Description of the upstream patch:
In the (impossible, except if there is fs corruption) error path
in gfs2_lookup_by_inum() if the call to gfs2_inode_refresh()
fails, it was leaving the function by calling iput() rather
than iget_failed(). This would cause future lookups of the same
inode to block forever.
This patch fixes the problem by moving the call to gfs2_inode_refresh()
into gfs2_inode_lookup() where iget_failed() is part of the error path
already.

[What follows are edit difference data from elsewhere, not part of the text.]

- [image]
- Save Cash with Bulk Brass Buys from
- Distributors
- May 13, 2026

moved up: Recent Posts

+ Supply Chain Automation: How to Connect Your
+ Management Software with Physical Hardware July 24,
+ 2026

Also this cleans up some unreachable code and makes
gfs2_set_iop() static.
rhbz#688855
Regards,
Bob Peterson
Red Hat File Systems
Signed-off-by: Bob Peterson <rpeterso@redhat.com>
---
commit 6169702b10cbffdb121b8362b2dde6e5da86f5ea
Author: Bob Peterson <rpeterso@redhat.com>
Date: Fri Mar 18 08:27:24 2011 -0500
GFS2 filesystem hang caused by incorrect lock order
In the (impossible, except if there is fs corruption) error path
in gfs2_lookup_by_inum() if the call to gfs2_inode_refresh()
fails, it was leaving the function by calling iput() rather
than iget_failed(). This would cause future lookups of the same
inode to block forever.
This patch fixes the problem by moving the call to gfs2_inode_refresh()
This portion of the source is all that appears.